What the exercise asks:
Reproduce, with no edits, the line that contains "in Custom Mappings." and all the lines that follow it, ending with the last line of the records.

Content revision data
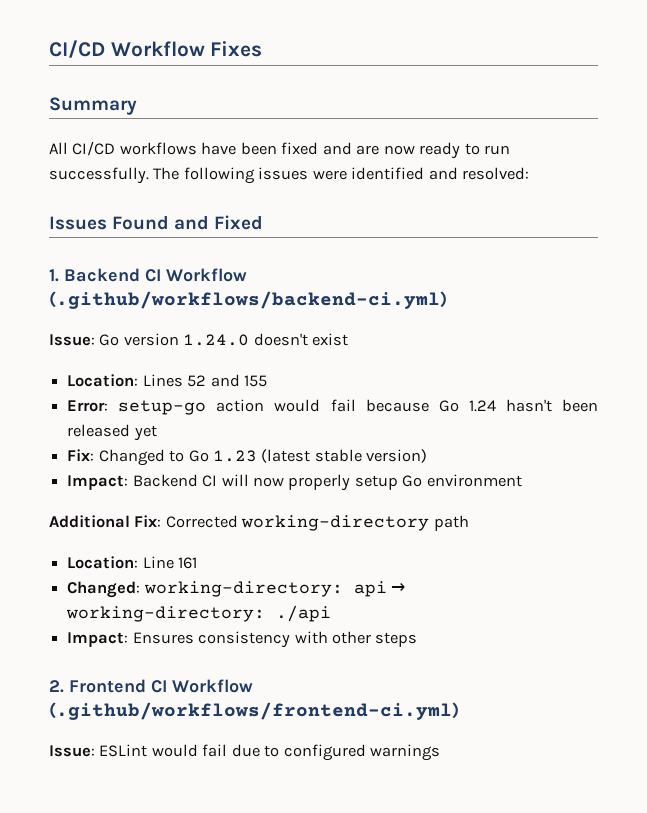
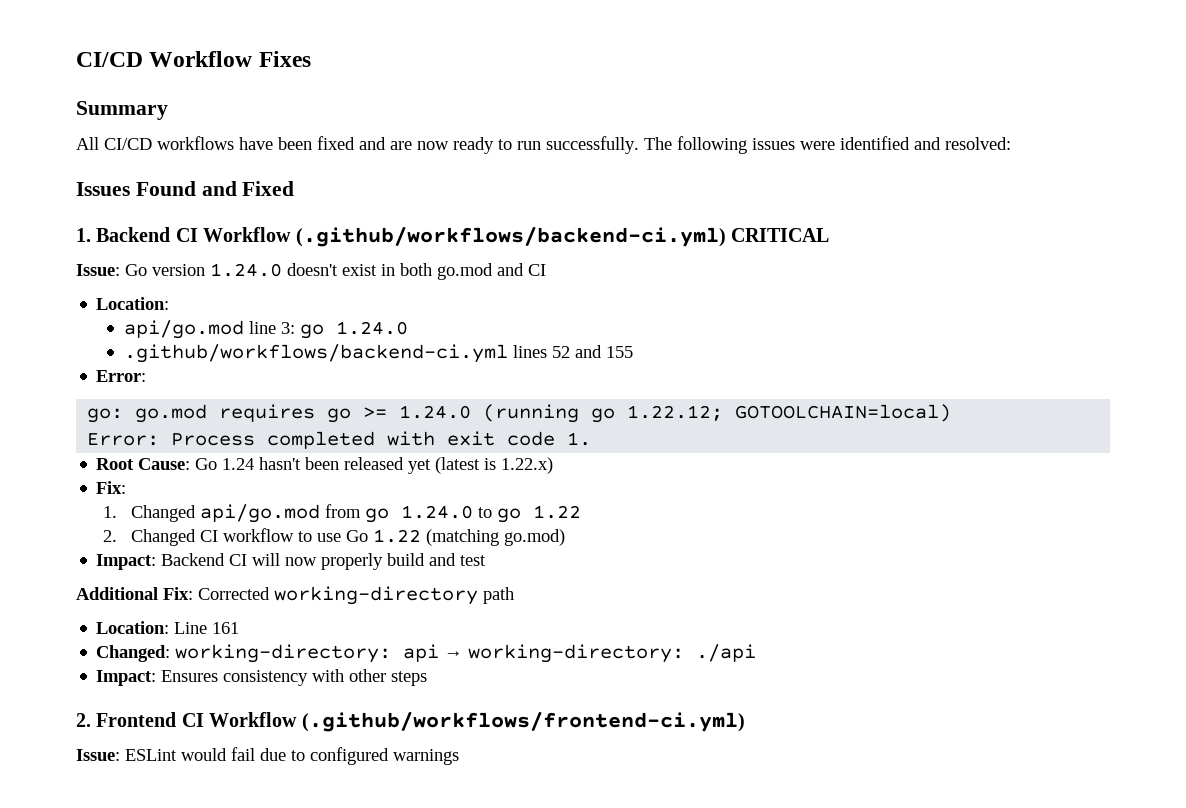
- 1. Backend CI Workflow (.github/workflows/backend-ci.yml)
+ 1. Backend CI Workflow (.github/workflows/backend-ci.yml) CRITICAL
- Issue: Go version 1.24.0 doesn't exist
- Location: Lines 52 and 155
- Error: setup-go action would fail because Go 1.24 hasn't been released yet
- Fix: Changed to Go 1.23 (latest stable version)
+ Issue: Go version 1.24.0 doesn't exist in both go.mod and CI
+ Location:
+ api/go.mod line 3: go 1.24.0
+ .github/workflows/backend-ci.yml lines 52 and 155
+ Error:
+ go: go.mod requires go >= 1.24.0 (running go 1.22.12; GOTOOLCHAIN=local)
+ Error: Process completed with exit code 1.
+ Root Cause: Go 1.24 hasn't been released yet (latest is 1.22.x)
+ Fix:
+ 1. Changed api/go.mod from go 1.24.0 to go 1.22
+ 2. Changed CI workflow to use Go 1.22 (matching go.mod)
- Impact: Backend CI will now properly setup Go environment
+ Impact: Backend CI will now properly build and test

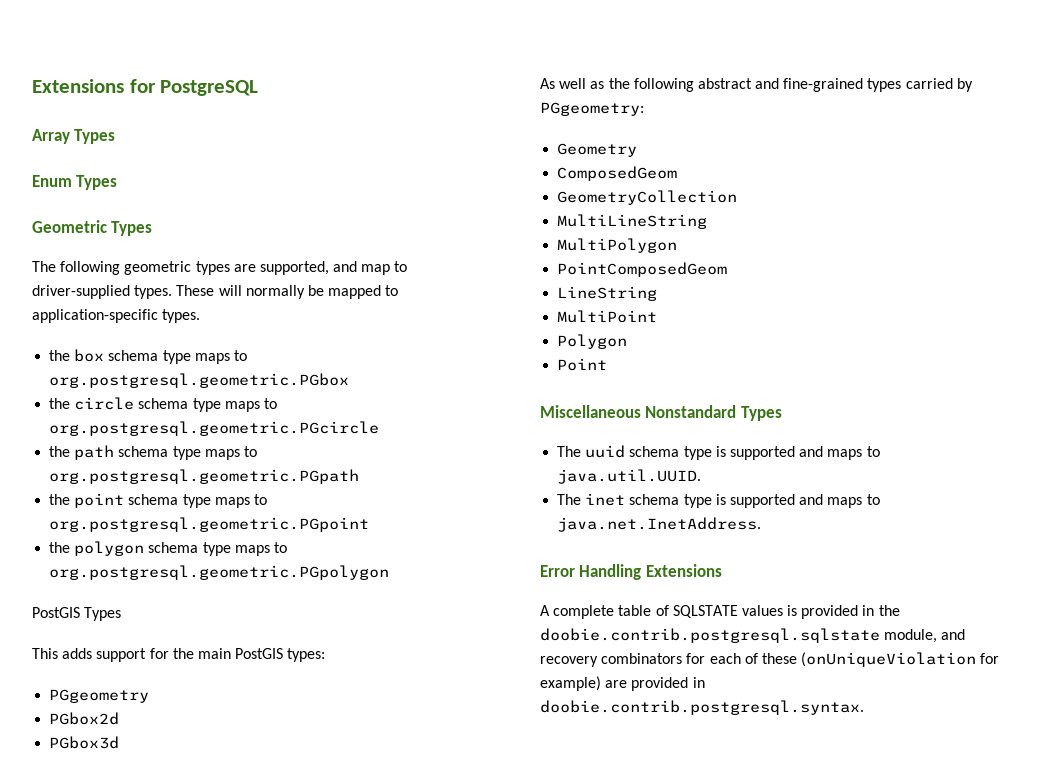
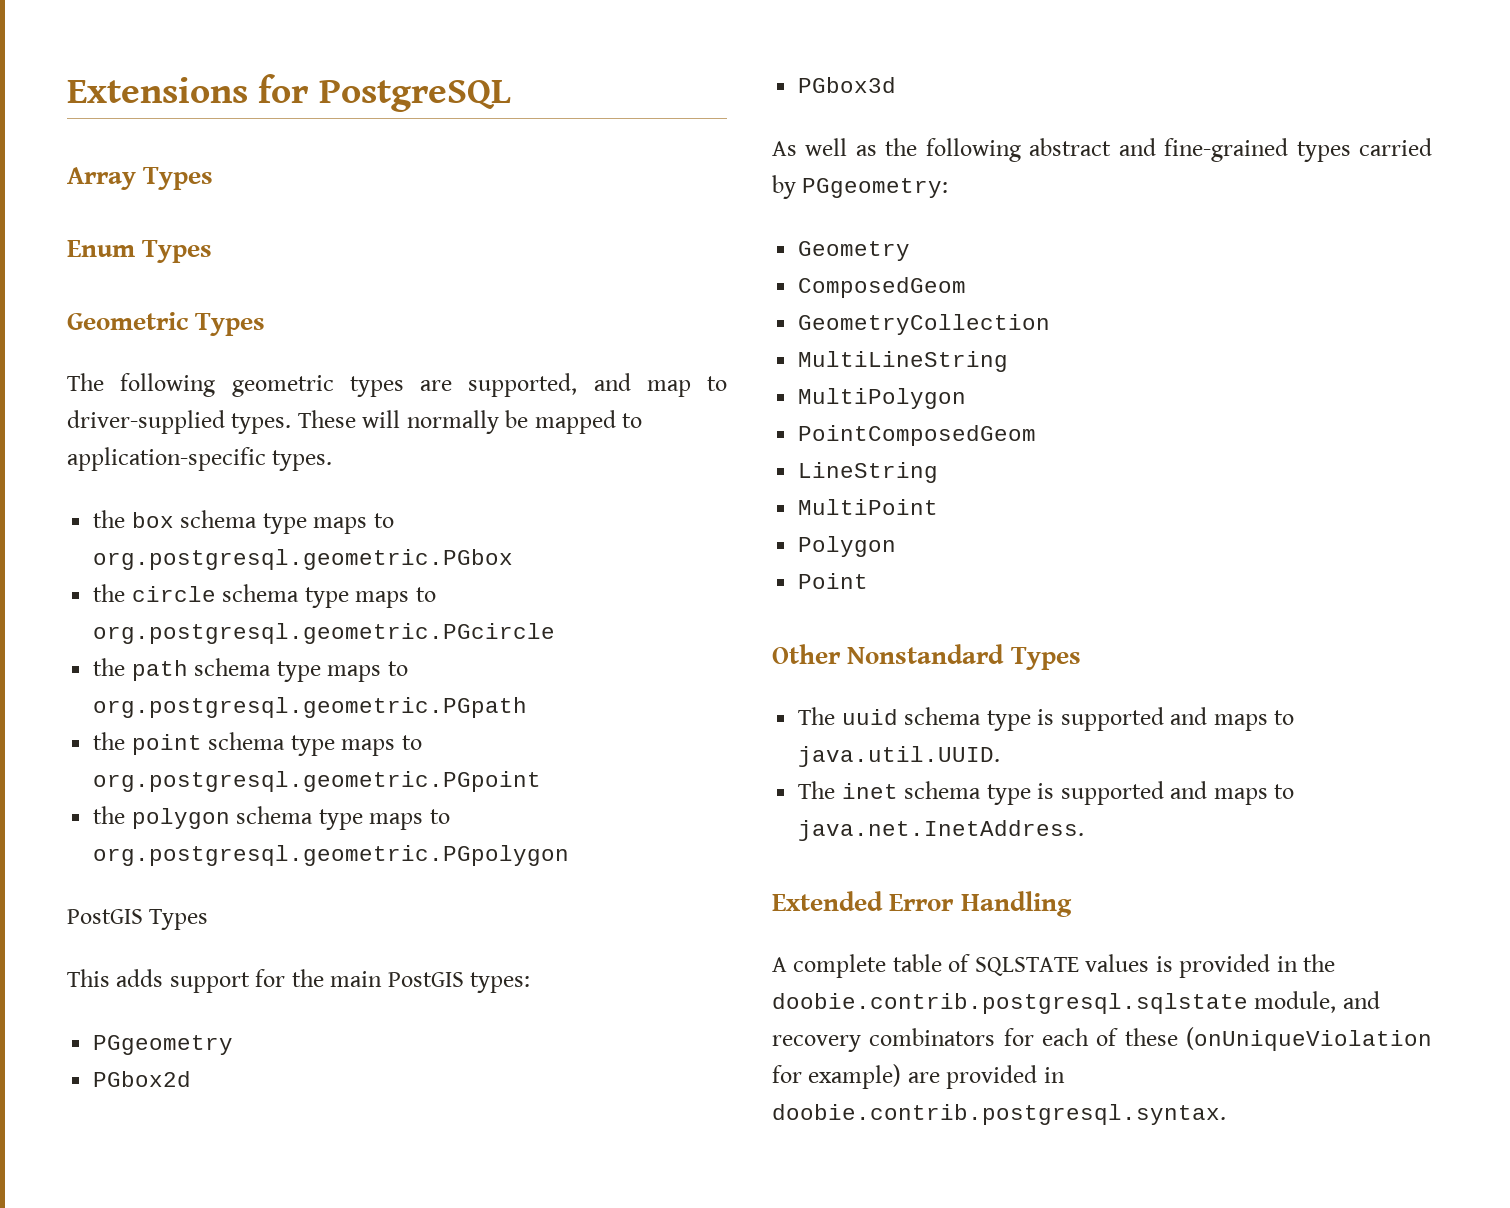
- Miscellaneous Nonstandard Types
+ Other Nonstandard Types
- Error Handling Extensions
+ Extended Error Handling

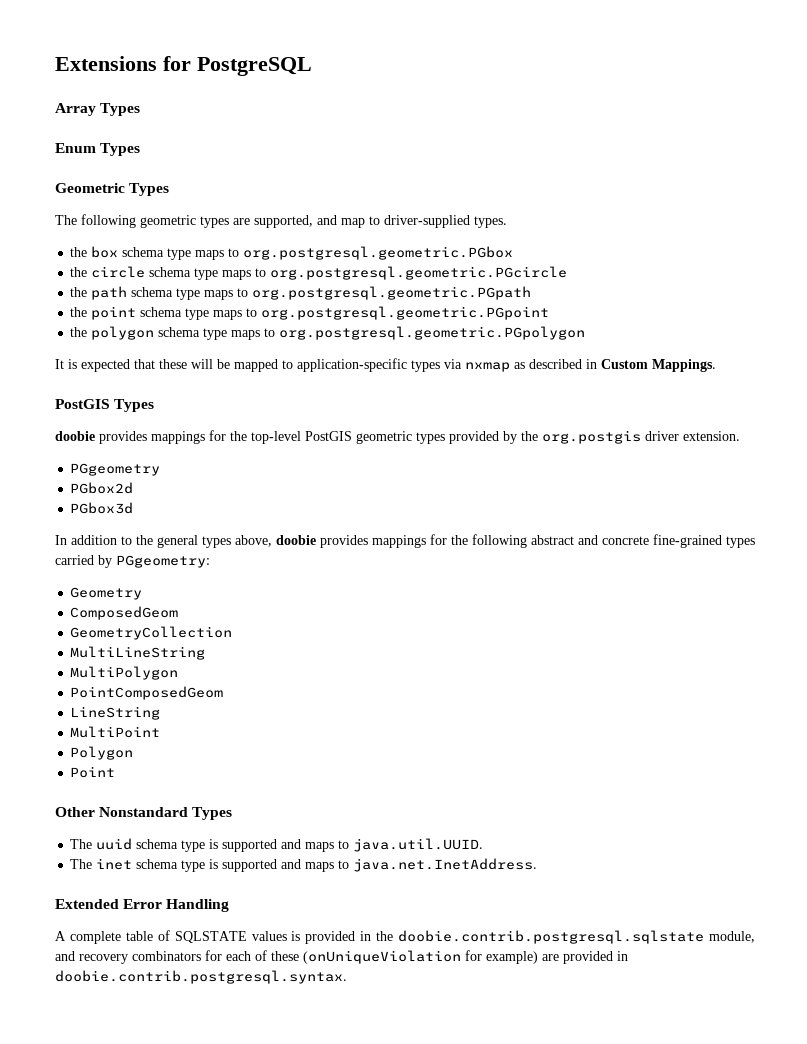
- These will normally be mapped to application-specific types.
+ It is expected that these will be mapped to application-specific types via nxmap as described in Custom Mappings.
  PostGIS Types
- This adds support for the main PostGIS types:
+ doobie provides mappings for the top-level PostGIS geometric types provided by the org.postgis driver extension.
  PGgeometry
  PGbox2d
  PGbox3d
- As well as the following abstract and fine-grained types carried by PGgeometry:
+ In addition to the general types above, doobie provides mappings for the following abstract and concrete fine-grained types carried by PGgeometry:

Solution to the exercise:
+ It is expected that these will be mapped to application-specific types via nxmap as described in Custom Mappings.
  PostGIS Types
- This adds support for the main PostGIS types:
+ doobie provides mappings for the top-level PostGIS geometric types provided by the org.postgis driver extension.
  PGgeometry
  PGbox2d
  PGbox3d
- As well as the following abstract and fine-grained types carried by PGgeometry:
+ In addition to the general types above, doobie provides mappings for the following abstract and concrete fine-grained types carried by PGgeometry:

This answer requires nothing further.